On Jan. 18, four days after being elected to a second term in office, President Ma Ying-jeou (馬英九) attended a banquet laid on by the Ministry of Defense to celebrate the Lunar New Year. In his speech at the banquet, Ma said that Taiwan’s strategic thinking was no longer focused solely on the military aspect. He said that improving relations across the Taiwan Strait, including trade, investment and educational and cultural exchanges, were all implicit kinds of national defense that helped safeguard the nation’s security.
He said that his government would continue working to make the nation’s armed forces smaller, but also proficient, strong and skillful, and that it would also set up different kinds of defense lines in the Taiwan Strait involving different sectors, so that China, would not consider using non-peaceful means to resolve cross-strait disputes. Ma said that this approach was in keeping with one of the core ideas of Sun Zi’s (孫子) classic text The Art of War (孫子兵法), which is that “the highest form of generalship is to thwart the enemy’s plans; the next best is to prevent the junction of the enemy’s forces; the next after that is to attack the enemy’s army in the field and the worst policy of all is to besiege walled cities.”
Ma’s idea that trade, investment, education, culture and other kinds of exchange are all substantial forms of national defense is very surprising, and also rather worrying.
After he took office as president in May 2008, Ma worked toward a cross-strait Economic Cooperation Framework Agreement (ECFA), which was signed in June 2010. One of the ideas behind the ECFA was that trade in itself tends to uphold peace. This theory of peace through trade includes four main ideas, which are as follows:
First, intense economic and trade activity make a country more prosperous and this in turn reduces or restrains its rulers’ motivation for launching wars.
Second, economic and trade interactions promote mutual understanding between countries and thus make it less likely that misunderstandings will arise and lead to war.
Third, economic and trade factors can change a country’s internal power structure by building up the influence of groups that benefit from peaceful trade relations.
Fourth, intense economic and trade activity creates a spillover effect by strengthening the political relations between trade partners, and it promotes political cooperation between countries.

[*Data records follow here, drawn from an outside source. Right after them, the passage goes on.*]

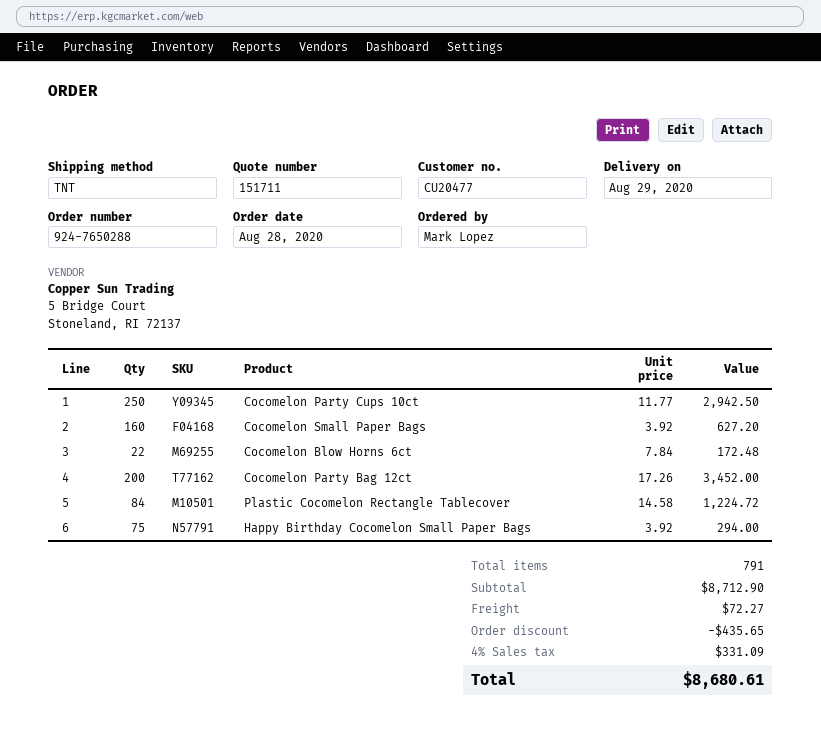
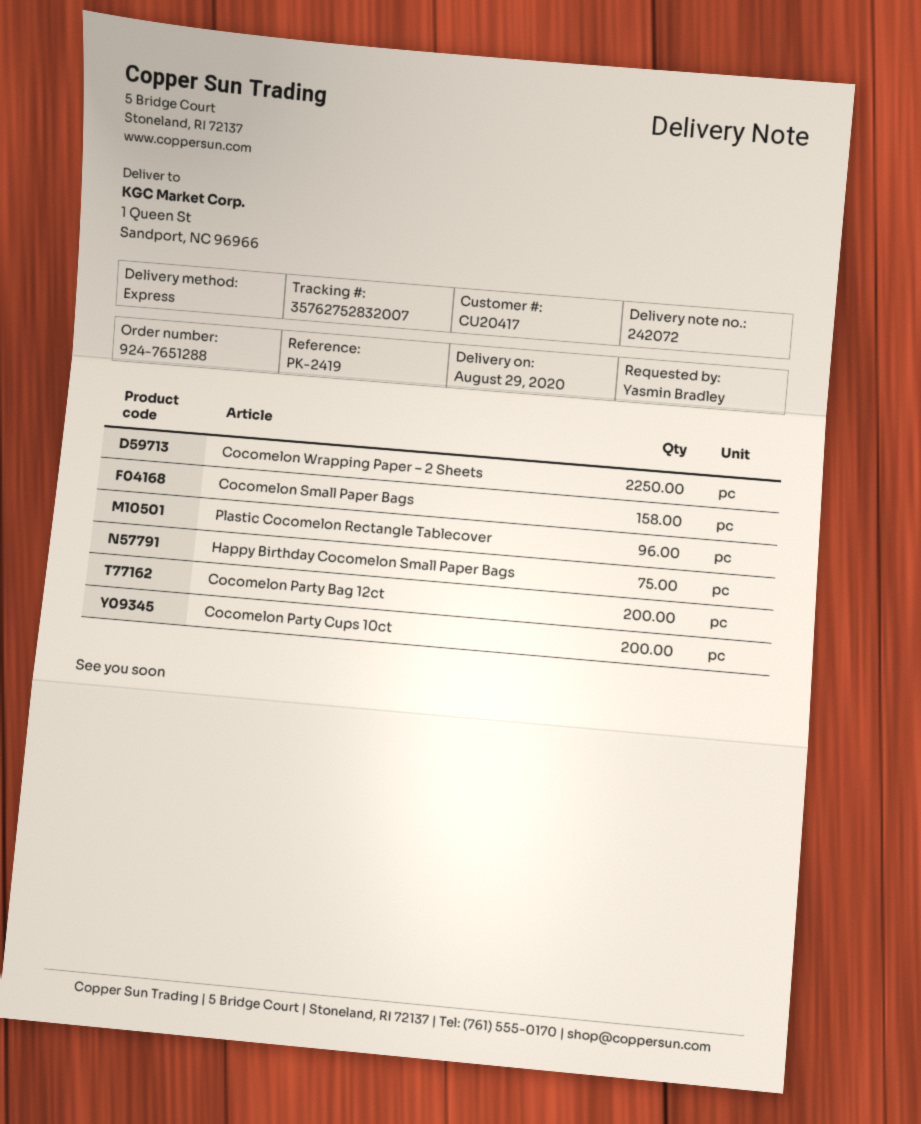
order number: 924-7650288 -> 924-7651288
customer number: CU20477 -> CU20417
ordered by: Mark Lopez -> Yasmin Bradley
shipping method: TNT -> express
Cocomelon Party Cups 10ct: 250 -> 200
Cocomelon Small Paper Bags: 160 -> 158
Cocomelon Blow Horns 6ct: 22 -> none
Plastic Cocomelon Rectangle Tablecover: 84 -> 96
Cocomelon Wrapping Paper – 2 Sheets: none -> 2250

There is nothing much wrong with the concepts of this theory of peace through trade, and it is likely to have the desired effects during the initial period. However, historical examples of this theory at work are mostly drawn from Europe, in situations where two countries or groups of countries were equal or not very different in terms of their political, economic and military power.
However, in the case of Taiwan and China, there is considerable political, economic and military inequality between the two, with Taiwan being the weaker partner in all three aspects. In view of this, the spillover effect of intense economic and trade activity across the Taiwan Strait as time goes by is likely to be a high degree of dependence from which it will become increasingly difficult for Taiwan to free itself.
Besides, the flipside aspect of this theory of peace through trade is the idea that the military no longer serves any purpose. On Jan. 17 the Washington Times reported comments regarding Ma’s re-election by Patrick Cronin, who is senior director of the Asia-Pacific security program at the Washington-based think tank the Center for a New American Security. Cronin said that while Ma had in the course of his campaign expressed an interest in buying F-16C/D jets and eight diesel-electric submarines from the US, he had done so to appease voters critical of his closeness with China.